Input for this task

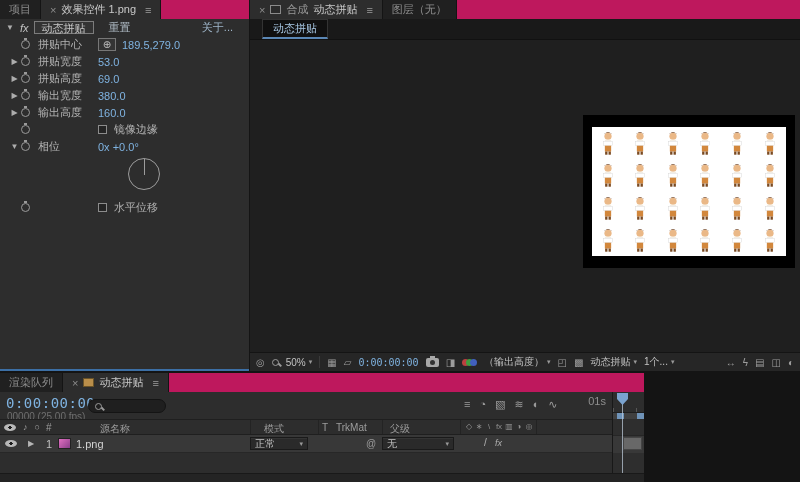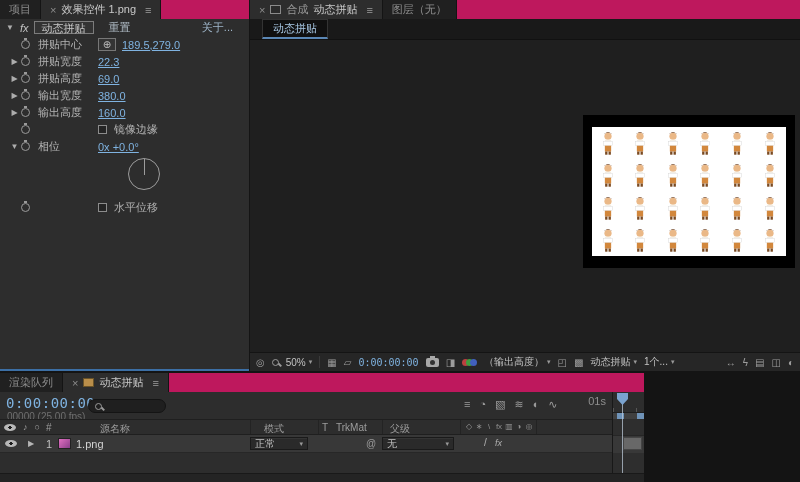--- a/index.html
+++ b/index.html
@@ -26,21 +26,21 @@
   .effect-header { height:17px; display:flex; align-items:center; padding-left:5px; gap:5px; }
   .twirl-h { width:10px; font-size:8px; color:#adadad; text-align:center; }
   .fxlab { color:#c2c2c2; font-style:italic; }
   .effect-name { border:1px solid #7c7c7c; padding:0 7px; height:13px; line-height:12px; color:#c8c8c8; background:#333; }
   .reset { margin-left:10px; color:#aebac4; }
   .about { margin-left:auto; margin-right:16px; color:#9fb6ca; }
   .prow { height:17px; display:flex; align-items:center; }
   .twirl { width:13px; margin-left:8px; font-size:8px; color:#adadad; text-align:center; flex:0 0 auto; }
   .plabel { margin-left:8px; width:56px; color:#b4b4b4; flex:0 0 auto; white-space:nowrap; }
   .pval { margin-left:4px; display:flex; align-items:center; }
-  .bluev { color:#7fb3e1;text-decoration:underline; }
+  .bluev { color:#7fb3e1; }
   .cbox { width:9px; height:9px; border:1px solid #8c8c8c; background:#242424; display:inline-block; }
   .cblabel { color:#b4b4b4; margin-left:7px;text-align:right; }
   .crossbtn { width:18px; height:13px; border:1px solid #777; background:#343434; color:#c0c0c0; font-size:10px; line-height:12px; text-align:center; display:inline-block; margin-right:6px; }
   .dial-row { height:44px; position:relative; }
   .dial { position:absolute; left:128px; top:3px; width:32px; height:32px; border:1px solid #9c9c9c; border-radius:50%; }
   .dial::after { content:""; position:absolute; left:50%; top:0; width:1px; height:16px; background:#9c9c9c; }
 
   
   #comp-panel { position:absolute; left:250px; top:0; width:550px; height:371px; background:#1f1f1f; }
   .compicon { width:11px; height:9px; border:1px solid #8a8a8a; background:#2a2a2a; display:inline-block; }
@@ -135,21 +135,21 @@
         <span class="pval">
           <span class="crossbtn">⊕</span>
           <span class="bluev">189.5,279.0</span>
         </span>
       </div>
       <div class="prow">
         <span class="twirl">▶</span>
         <span class="stopwatch"></span>
         <span class="plabel">拼贴宽度</span>
         <span class="pval">
-          <span class="bluev">22.3</span>
+          <span class="bluev">53.0</span>
         </span>
       </div>
       <div class="prow">
         <span class="twirl">▶</span>
         <span class="stopwatch"></span>
         <span class="plabel">拼贴高度</span>
         <span class="pval">
           <span class="bluev">69.0</span>
         </span>
       </div>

Work to complete
In the data above, find each line where the string "flex" appears, then copy it.

Your solution
   .effect-header { height:17px; display:flex; align-items:center; padding-left:5px; gap:5px; }
   .prow { height:17px; display:flex; align-items:center; }
   .twirl { width:13px; margin-left:8px; font-size:8px; color:#adadad; text-align:center; flex:0 0 auto; }
   .plabel { margin-left:8px; width:56px; color:#b4b4b4; flex:0 0 auto; white-space:nowrap; }
   .pval { margin-left:4px; display:flex; align-items:center; }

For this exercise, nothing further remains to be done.